PROBLEM DETAILS: Copy every entry below exactly, and keep out the pictures.

EXTRACTED MATERIAL:
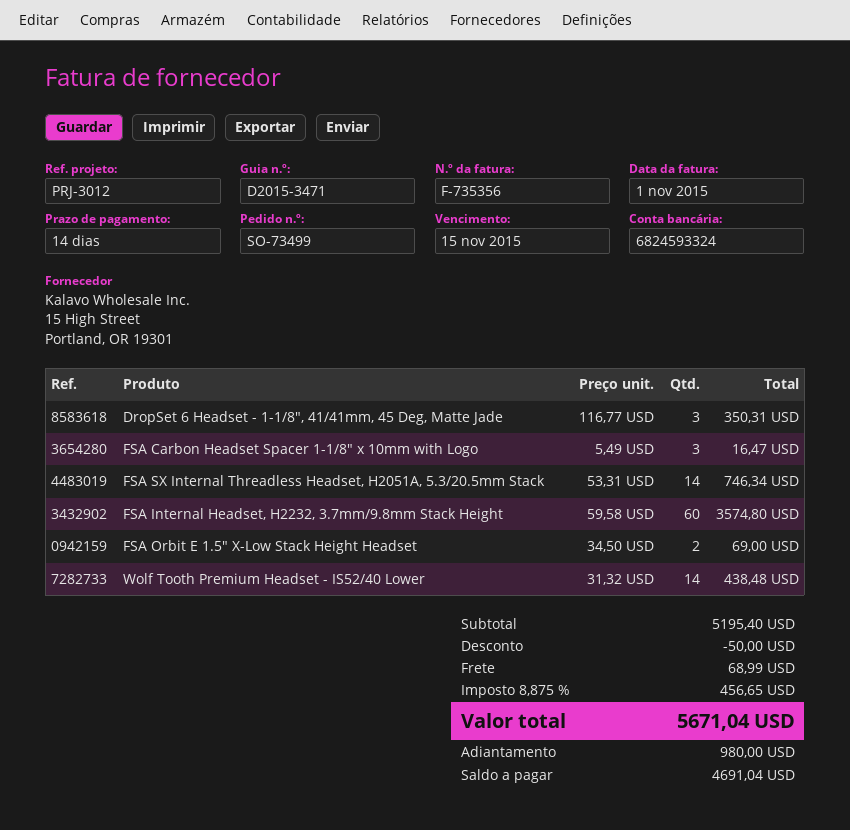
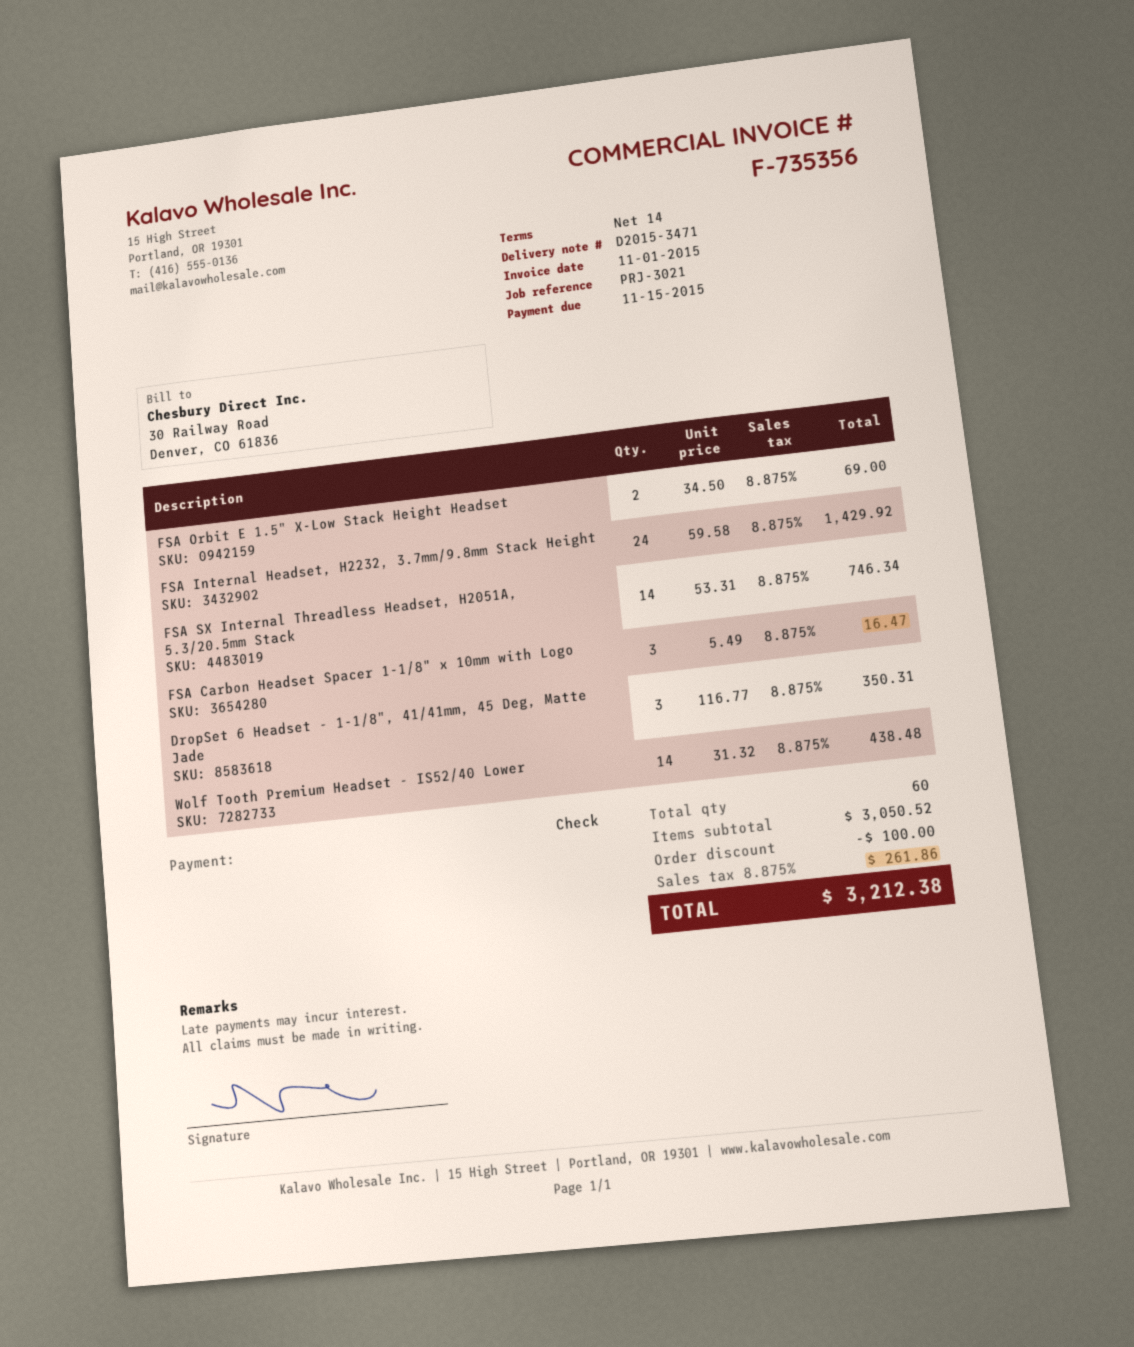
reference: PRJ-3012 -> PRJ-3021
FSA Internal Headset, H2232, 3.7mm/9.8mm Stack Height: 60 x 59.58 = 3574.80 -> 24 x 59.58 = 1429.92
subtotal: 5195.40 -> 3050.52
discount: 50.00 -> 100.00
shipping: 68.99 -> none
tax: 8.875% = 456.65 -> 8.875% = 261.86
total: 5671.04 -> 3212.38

WRITTEN ANSWER:
reference: PRJ-3012 -> PRJ-3021
FSA Internal Headset, H2232, 3.7mm/9.8mm Stack Height: 60 x 59.58 = 3574.80 -> 24 x 59.58 = 1429.92
subtotal: 5195.40 -> 3050.52
discount: 50.00 -> 100.00
shipping: 68.99 -> none
tax: 8.875% = 456.65 -> 8.875% = 261.86
total: 5671.04 -> 3212.38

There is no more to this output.